For instance, Robinson, a 6-6, 210 forward, has been moving around the court, including putting in more and more minutes inside the post. It adds an explosive, athletic presence inside - but Beilein wouldn't test Robinson inside if he didn't believe the freshman was up for the physical play.
He plays a similar role, defensively, as Zack Novak did when he played in the post last season.
"I played a little bit of post in high school, so I'm used to it," Robinson said. "But it's a little different. There are bigger guys, much taller. That's one of the skills I have, and I'm continuing to work on it in practice. I think I can play down there if I need to for the team.
"They're really strong, and they know how to use their body to get in position. That's one of the key things I need to keep working on, being able to move those guys and get them off the block."
Robinson has been focusing on practicing technique, so he can maximize the minutes he spends inside.
"It's all about your positioning and how you get there," Robinson said. "As they're coming down to the post, you kind have to give them a little shove or get your body into them. I'm continuing to work on those little tricks."

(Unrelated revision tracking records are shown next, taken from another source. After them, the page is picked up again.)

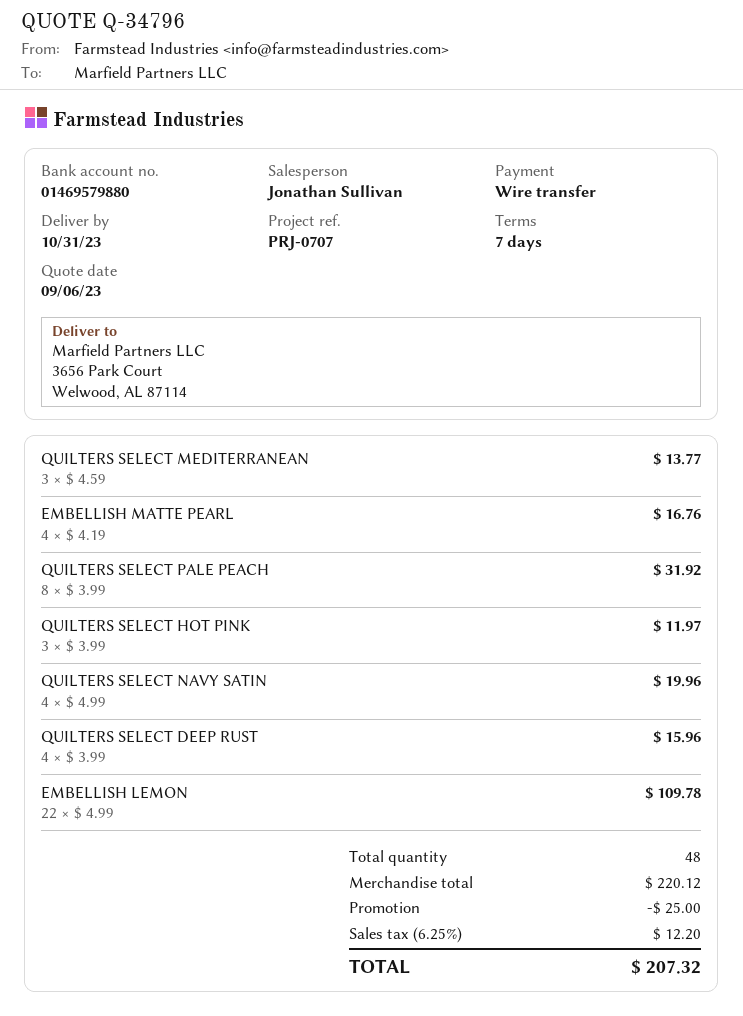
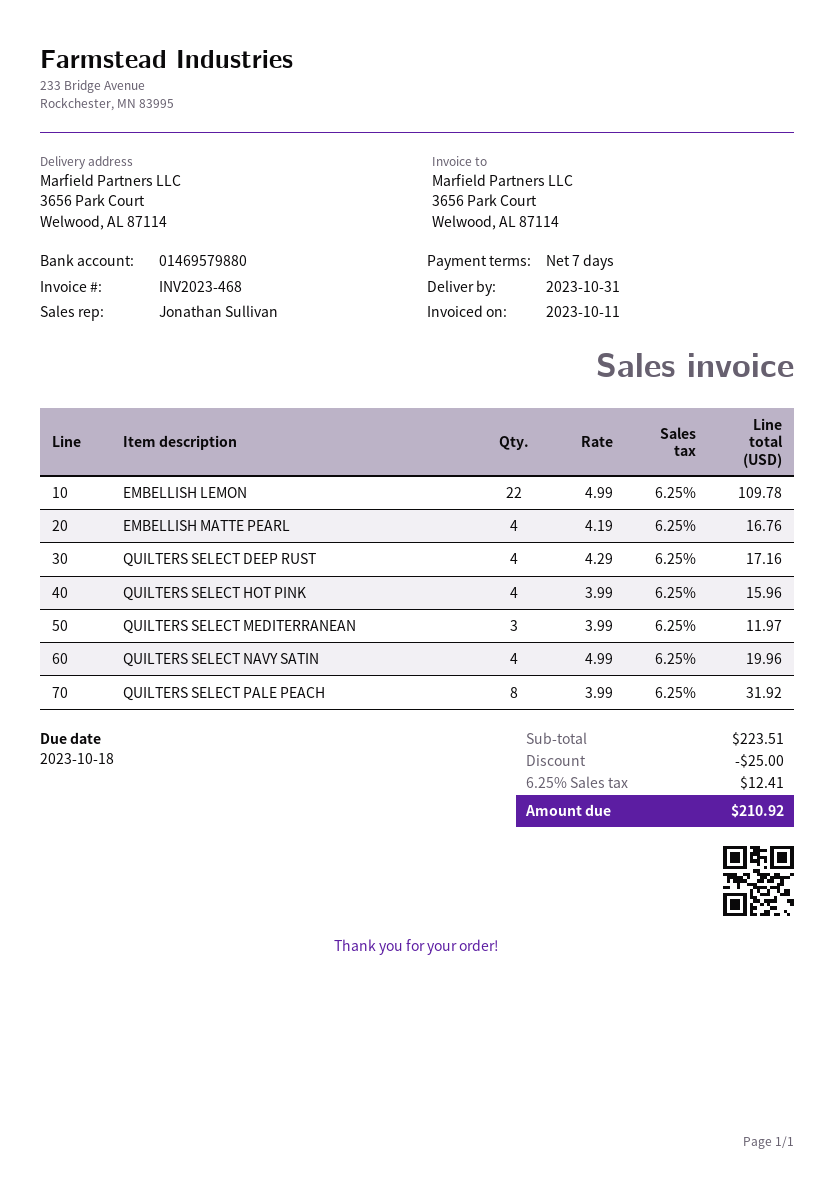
QUILTERS SELECT MEDITERRANEAN: 3 x 4.59 = 13.77 -> 3 x 3.99 = 11.97
QUILTERS SELECT HOT PINK: 3 x 3.99 = 11.97 -> 4 x 3.99 = 15.96
QUILTERS SELECT DEEP RUST: 4 x 3.99 = 15.96 -> 4 x 4.29 = 17.16
subtotal: 220.12 -> 223.51
tax: 6.25% = 12.20 -> 6.25% = 12.41
total: 207.32 -> 210.92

Robinson may have the most diverse practice regimen on the team, splitting time guarding everyone from Burke to Hardaway to freshman center Mitch McGary.
"Tim or Mitch, we're always going at it, one-on-one," Robinson said. "We're always doing a lot of different things, and I'm switching between the guard and the post. Going from guarding guys like Jordan Morgan to Trey Burke.
"I think that makes me better, on defense especially. Being able to come in and guard a four or a five and still maintain my game out at the perimeter. Offensively, being able to put the ball on the floor or shooting it. I think it helps a lot with the team and being able to do what is needed of me."